[[ Material provided open ]]

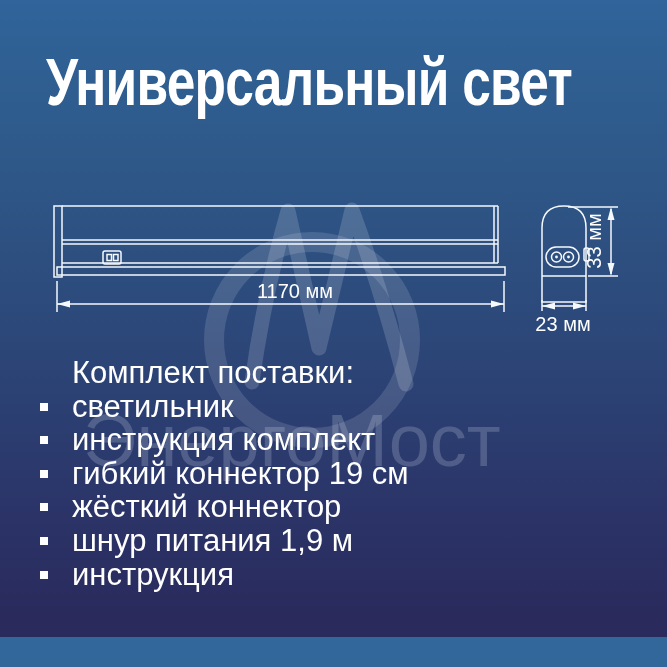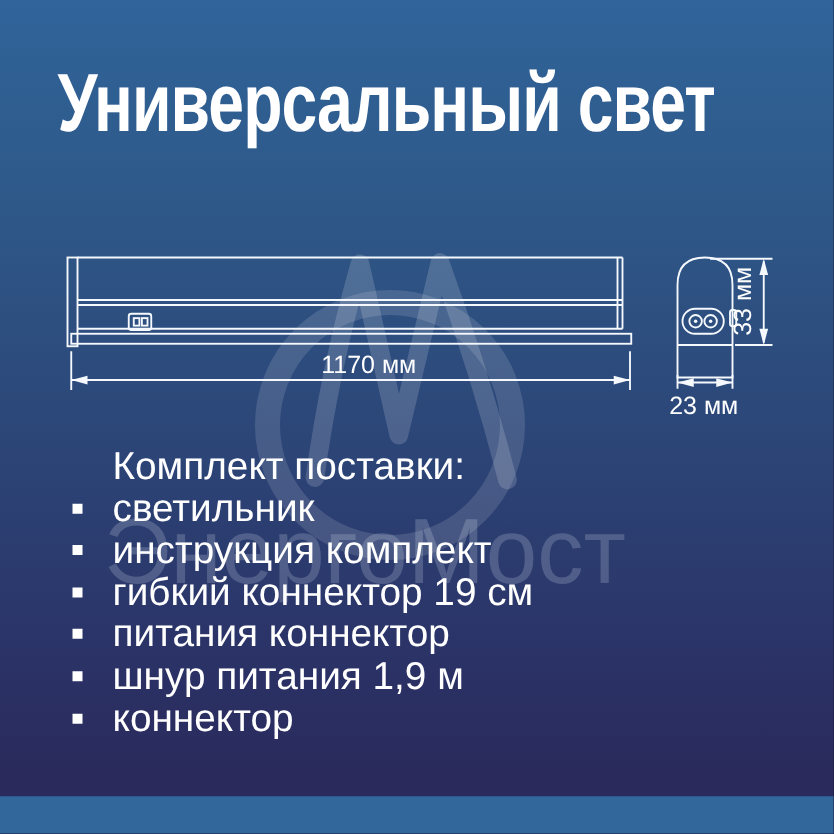--- a/index.html
+++ b/index.html
@@ -22,7 +22,7 @@
   .diagram .arrow { fill:#F5F9FD; stroke:none; }
   .diagram .dot   { fill:#F5F9FD; stroke:none; }
   .diagram text { fill:#FFFFFF; font-family:"Liberation Sans",sans-serif; font-size:20px; }
-  .package { position:absolute; left:90px; top:356px; color:#FFFFFF; font-size:31px; line-height:33.6px; }
+  .package { position:absolute; left:72px; top:356px; color:#FFFFFF; font-size:31px; line-height:33.6px; }
   .package h2 { margin:0; font-size:31px; font-weight:normal; line-height:33.6px; }
   .package ul { margin:0; padding:0; list-style:none; }
   .package li { position:relative; white-space:nowrap; }

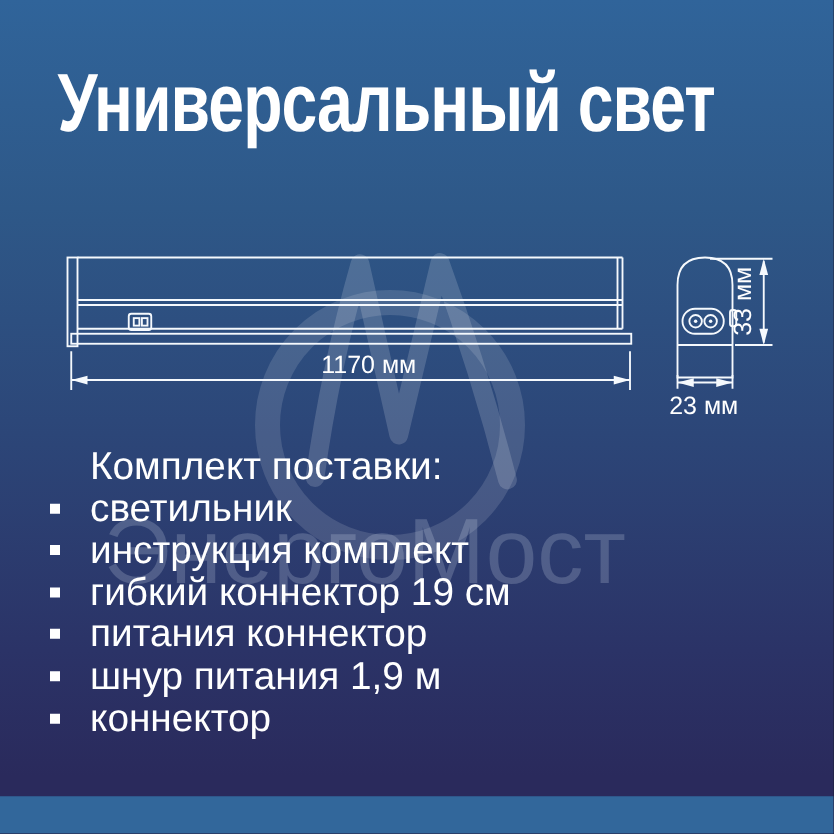--- a/index.html
+++ b/index.html
@@ -105,7 +105,7 @@
       <li><span class="bullet"></span><span>светильник</span></li>
       <li><span class="bullet"></span><span>инструкция комплект</span></li>
       <li><span class="bullet"></span><span>гибкий коннектор 19 см</span></li>
-      <li><span class="bullet"></span><span>питания коннектор</span></li>
+      <li><span class="bullet"></span><span>жёсткий коннектор</span></li>
       <li><span class="bullet"></span><span>шнур питания 1,9 м</span></li>
       <li><span class="bullet"></span><span>коннектор</span></li>
     </ul>

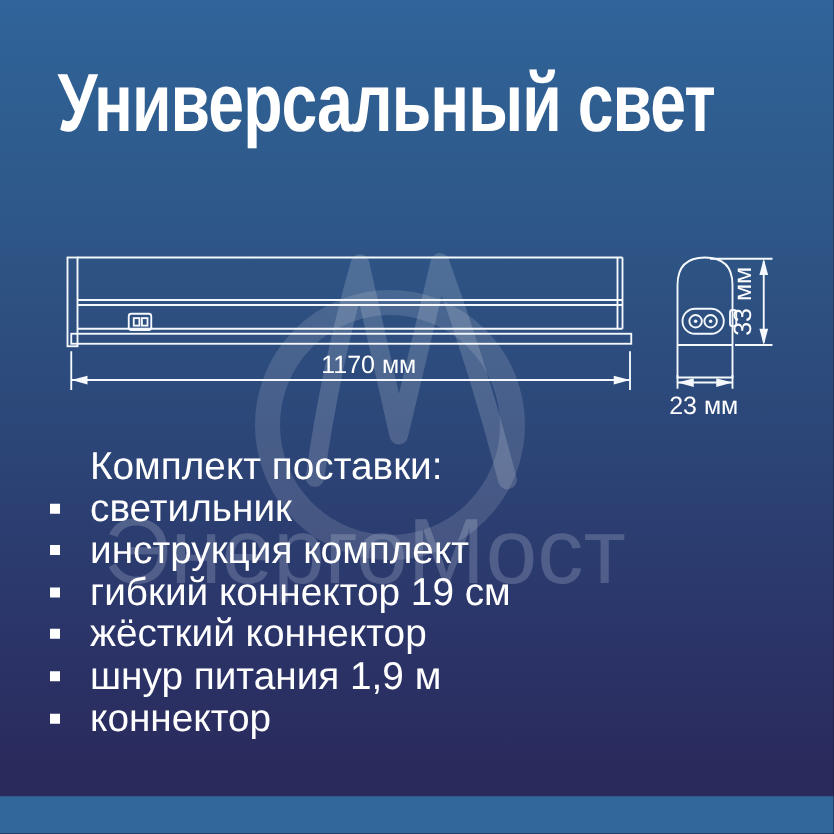--- a/index.html
+++ b/index.html
@@ -107,7 +107,7 @@
       <li><span class="bullet"></span><span>гибкий коннектор 19 см</span></li>
       <li><span class="bullet"></span><span>жёсткий коннектор</span></li>
       <li><span class="bullet"></span><span>шнур питания 1,9 м</span></li>
-      <li><span class="bullet"></span><span>коннектор</span></li>
+      <li><span class="bullet"></span><span>инструкция</span></li>
     </ul>
   </section>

[[ Material provided closed ]]

* **Directions**
Every line of the material above must be written out exactly, with no pictures.

* **Exercise response**
--- a/index.html
+++ b/index.html
@@ -22,7 +22,7 @@
   .diagram .arrow { fill:#F5F9FD; stroke:none; }
   .diagram .dot   { fill:#F5F9FD; stroke:none; }
   .diagram text { fill:#FFFFFF; font-family:"Liberation Sans",sans-serif; font-size:20px; }
-  .package { position:absolute; left:90px; top:356px; color:#FFFFFF; font-size:31px; line-height:33.6px; }
+  .package { position:absolute; left:72px; top:356px; color:#FFFFFF; font-size:31px; line-height:33.6px; }
   .package h2 { margin:0; font-size:31px; font-weight:normal; line-height:33.6px; }
   .package ul { margin:0; padding:0; list-style:none; }
   .package li { position:relative; white-space:nowrap; }

--- a/index.html
+++ b/index.html
@@ -105,7 +105,7 @@
       <li><span class="bullet"></span><span>светильник</span></li>
       <li><span class="bullet"></span><span>инструкция комплект</span></li>
       <li><span class="bullet"></span><span>гибкий коннектор 19 см</span></li>
-      <li><span class="bullet"></span><span>питания коннектор</span></li>
+      <li><span class="bullet"></span><span>жёсткий коннектор</span></li>
       <li><span class="bullet"></span><span>шнур питания 1,9 м</span></li>
       <li><span class="bullet"></span><span>коннектор</span></li>
     </ul>

--- a/index.html
+++ b/index.html
@@ -107,7 +107,7 @@
       <li><span class="bullet"></span><span>гибкий коннектор 19 см</span></li>
       <li><span class="bullet"></span><span>жёсткий коннектор</span></li>
       <li><span class="bullet"></span><span>шнур питания 1,9 м</span></li>
-      <li><span class="bullet"></span><span>коннектор</span></li>
+      <li><span class="bullet"></span><span>инструкция</span></li>
     </ul>
   </section>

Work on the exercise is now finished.